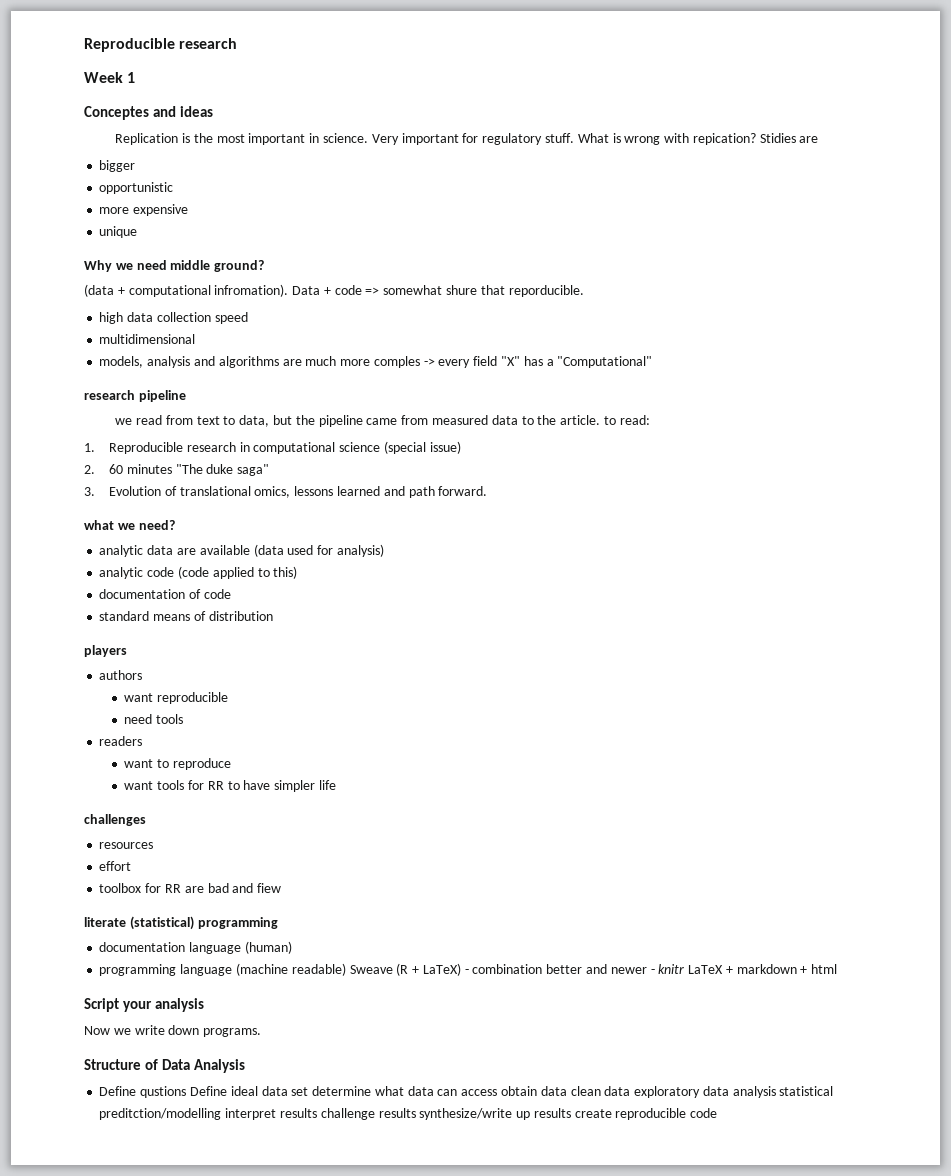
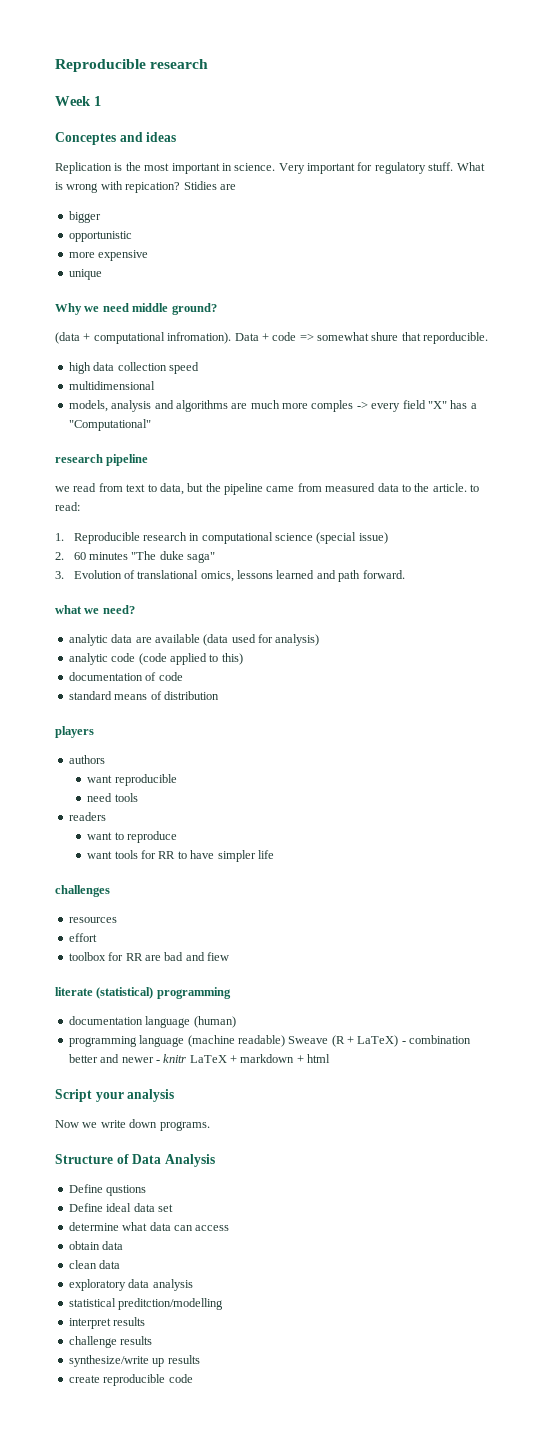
(187, 1092) none -> (147, 1190) //
(309, 1091) none -> (173, 1208) //
(498, 1092) none -> (230, 1228) //
(567, 1091) none -> (124, 1245) //
(631, 1091) none -> (121, 1264) //
(776, 1092) none -> (193, 1285) //
(222, 1114) none -> (224, 1304) //
(317, 1113) none -> (146, 1321) //
(416, 1113) none -> (153, 1340) //
(571, 1113) none -> (200, 1359) //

-- TASK OBJECTIVE --
Print the whole listing again exactly, please. No pictures.

-- YOUR RESPONSE --
(187, 1092) none -> (147, 1190) //
(309, 1091) none -> (173, 1208) //
(498, 1092) none -> (230, 1228) //
(567, 1091) none -> (124, 1245) //
(631, 1091) none -> (121, 1264) //
(776, 1092) none -> (193, 1285) //
(222, 1114) none -> (224, 1304) //
(317, 1113) none -> (146, 1321) //
(416, 1113) none -> (153, 1340) //
(571, 1113) none -> (200, 1359) //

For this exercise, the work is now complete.